Rep. Mike Ross (D-Ark.) presented his oxygen reform legislation to the House Energy and Commerce Committee this week in the form of an amendment during mark up of the House health reform bill, H.R. 3200, America’s Affordable Health Choices Act of 2009.
Ross received assurance from Committee Chairman Henry Waxman (D-Calif.) that the two of them would work through some of the remaining questions about the amendment’s cost. With that commitment from Chairman Waxman, signaling that a vote on the amendment is not required in the Committee, Rep. Ross withdrew his amendment.
The Ross oxygen amendment is designed to be budget-neutral and not increase Medicare spending on the home oxygen benefit. If the issues with the cost can be resolved, the amendment could go to the House Rules Committee next for consideration to be included in the larger health reform legislation that would go to the House floor.

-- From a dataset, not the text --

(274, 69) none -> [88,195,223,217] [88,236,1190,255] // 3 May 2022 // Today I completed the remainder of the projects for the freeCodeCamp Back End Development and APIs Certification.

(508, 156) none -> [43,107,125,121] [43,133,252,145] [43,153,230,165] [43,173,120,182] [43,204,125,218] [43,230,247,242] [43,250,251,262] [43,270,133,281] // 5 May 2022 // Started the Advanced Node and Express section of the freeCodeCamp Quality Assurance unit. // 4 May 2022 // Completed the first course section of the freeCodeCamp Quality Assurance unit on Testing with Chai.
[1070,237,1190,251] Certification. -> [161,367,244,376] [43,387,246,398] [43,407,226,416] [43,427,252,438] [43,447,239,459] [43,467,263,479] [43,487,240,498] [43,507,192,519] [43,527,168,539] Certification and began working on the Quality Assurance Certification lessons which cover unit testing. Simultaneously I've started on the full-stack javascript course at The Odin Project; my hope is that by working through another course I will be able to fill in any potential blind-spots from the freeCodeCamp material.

The Ross legislation has been a point of contention within the industry, which has strived to find common ground so that it can support oxygen reform with a unified front. While the industry initially spent much of the summer debating as to whether or not the Medicare Home Oxygen Therapy Act of 2009 introduced into the House by Reps. Mike Ross (D-Ark.) and Kendrick Meek (D-Fla.), various industry groups met to discuss a revised oxygen benefit reform proposal on Aug. 18 in the hopes of striking a compromise that could be incorporated into the Act. Organizations including the American Association for Homecare and the National Association for Independent Medical Equipment Suppliers convened in hopes of hammering out an oxygen reform that the entire industry could stand behind.
However, despite an agreement apparently being reached, AAHomecare President Tyler Wilson distributed an open letter to providers last week calling for them to stand united behind the Ross legislation.

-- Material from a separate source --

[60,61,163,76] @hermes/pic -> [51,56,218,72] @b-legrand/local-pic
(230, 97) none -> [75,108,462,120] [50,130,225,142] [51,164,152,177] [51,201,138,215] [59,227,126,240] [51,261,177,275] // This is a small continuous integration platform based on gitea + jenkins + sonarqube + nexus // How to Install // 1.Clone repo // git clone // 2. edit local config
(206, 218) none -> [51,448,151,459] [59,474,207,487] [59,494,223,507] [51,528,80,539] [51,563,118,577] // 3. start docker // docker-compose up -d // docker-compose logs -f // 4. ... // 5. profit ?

The Ross amendment repeals the 36-month cap on oxygen payments, and it contains the changes to the amendment that were agreed to at an Aug. 18 stakeholders meeting. The changes incorporated into the Ross amendment include the following:
- It maintains supplier status for HME providers who furnish home oxygen therapy;
- The issue of competitive bidding will be addressed in a separate stand-alone measure instead of including it as a provision in the Ross amendment;
- The geographic adjustment provision was eliminated; and
- It would implement a cost survey to be completed by a statistically representative sample of suppliers each year rather than by all oxygen suppliers.
The one outstanding issue following the Aug. 18 stakeholders meeting was the interim payment system for the period between repeal of the 36-month oxygen cap and implementation of a new rate structure. The Ross amendment provides that the combined portable Medicare payment rate be 90 percent of the current 2009 allowable. New technology would remain at the current 2009 level. Once the 90 percent calculation is made for combined portable, concentrator-only rates would be determined in accordance with the Ross mandate that the entire payment system be budget-neutral.
During the discussion of his amendment during today’s mark-up, Ross said that the current structure of the home oxygen therapy benefit inappropriately focuses on the equipment rather than on the services provided to beneficiaries, and that the new oxygen payment structure in his amendment mirrors that applied to other Medicare providers and addresses many of the concerns historically raised about the benefit.
Congressman Ross told Committee Chairman Rep. Henry Waxman (D-Calif.) that he wanted to work with him to resolve any questions about Congressional Budget Office scores, or cost projections, regarding the oxygen amendment. Chairman Waxman replied to Ross, “Let’s work together.”